Maybe I’m just being pouty.  I just always get really depressed on this day.  My friends in Gboro don’t remember me, my family does but doesn’t care … oh well.


And the icing on the proverbial cake – I get to start work study today.  Whee.

10 thoughts on “

  1. OHHH! Happy Birthday! I get really depressed on mine as well. Try to have a wonderful day and just think that it’s all over at midnight then it’s just another day!

  2. Oh, sweetie. I wish I could say more than “Happy Birthday”…hmmmm, a gift, a gift…OH YEAH!

    My gift is a smile. Remeber that time, all those months ago, that we did battle with a certain little Xangan over a matter of alcohol!

    *reaches for her tequila bottle lightsaber*

    Smile, sweetie. And Happy Birthday.

    -kh

  3. Don’t know that I’ve ever heard a birthday story that sounds more like a bad joke than the V8 & watermelon gum.  I was just making fun of V8 the other night, in fact.

    Happy Birthday & hope the day’s picked up!

  4. happy birthday sweetcheeks! being also, the oldest of four i feel your pain..this year my mom gave me a previously viewed video from blockbuster wrapped in a blockbuster bag with the price sticker still on the outside and the receipt in the bag to let me know it was 50% off

    moms..sheesh

    i still love ya though

    mwa

  5. Were you serious about the V8?  I could send you some of that new V8 Splash stuff if you’d like…   Happy belated birthday!

  6. Oh yeah…nothing can jack you up with regard to birthdays quite like your parents!

    Hang in there bebe…and happy bday!

    M

  7. well, I’m late as usual.
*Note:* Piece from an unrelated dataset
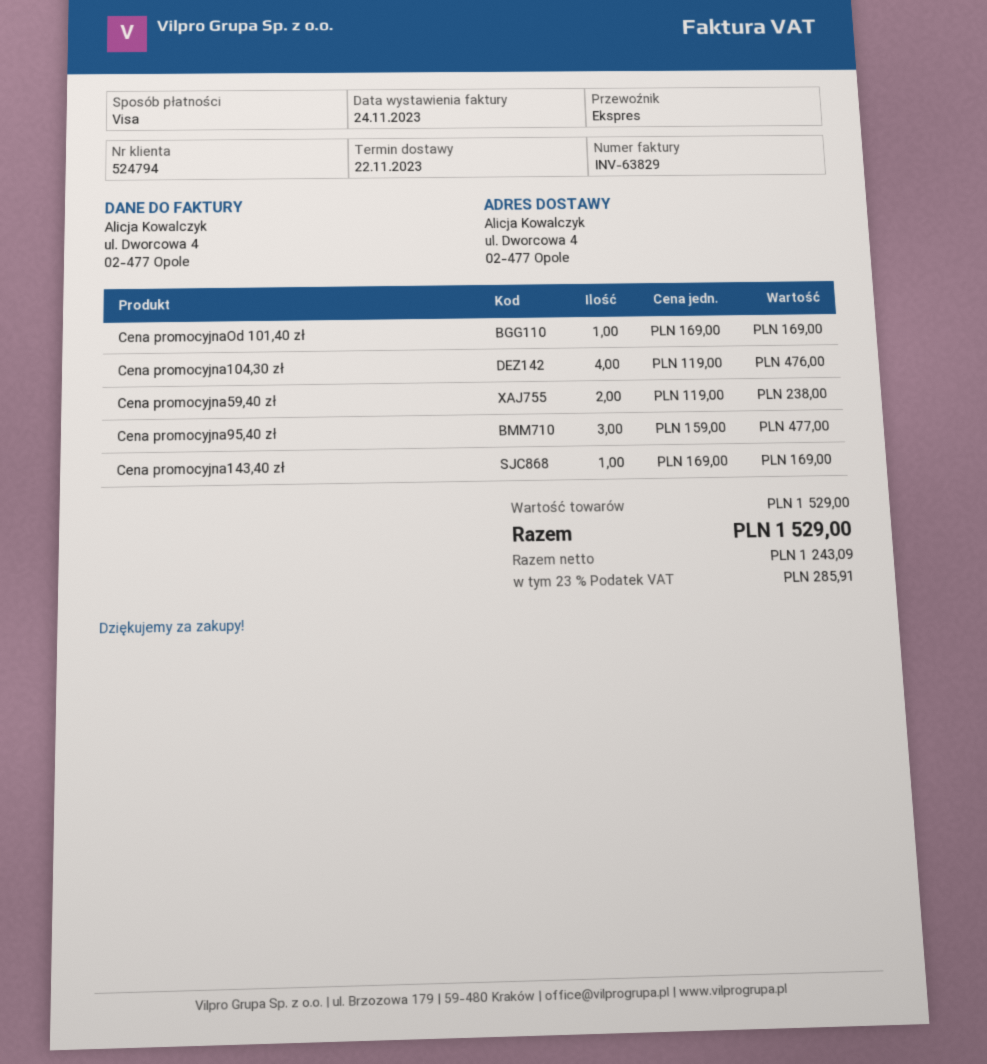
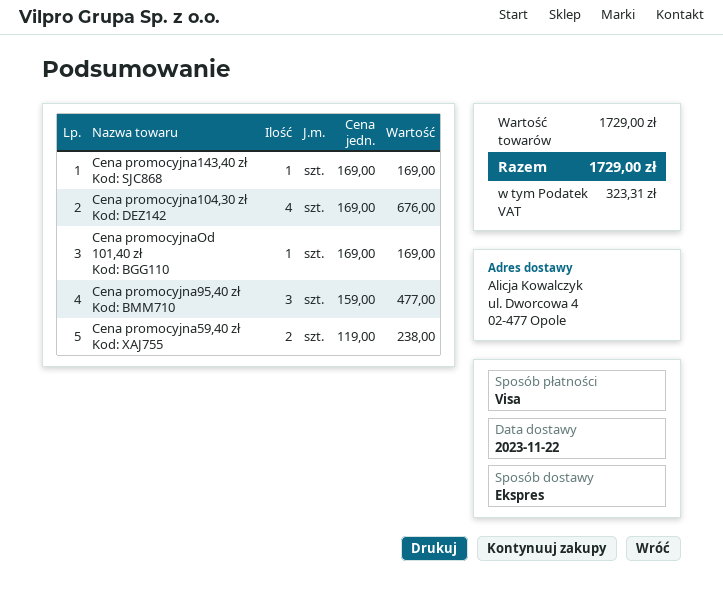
Cena promocyjna104,30 zł: 4 x 119.00 = 476.00 -> 4 x 169.00 = 676.00
subtotal: 1529.00 -> 1729.00
tax: 285.91 -> 323.31
total: 1529.00 -> 1729.00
Sorry bout that. Happy belated birthday. My older brother gets to do everything and my yonger sister gets away with just about as much, and me…I’m just screwed in the whole deal. Make ya feel better? ….didn’t think so, but it was worth a try. Hope your next one’s better. We ya, Swirly!

    Tain

  8. You must let us know these things early, how else are our gifts suppose to make it out on time. Next time send me an address, I’ll lavish you with ’em. Happy Late Birthday anyway.

  9. as the oldest I too feel ignored, especially on birthdays and holidays…

  10. Hope you had a good one anyway…did you treat yourself to something?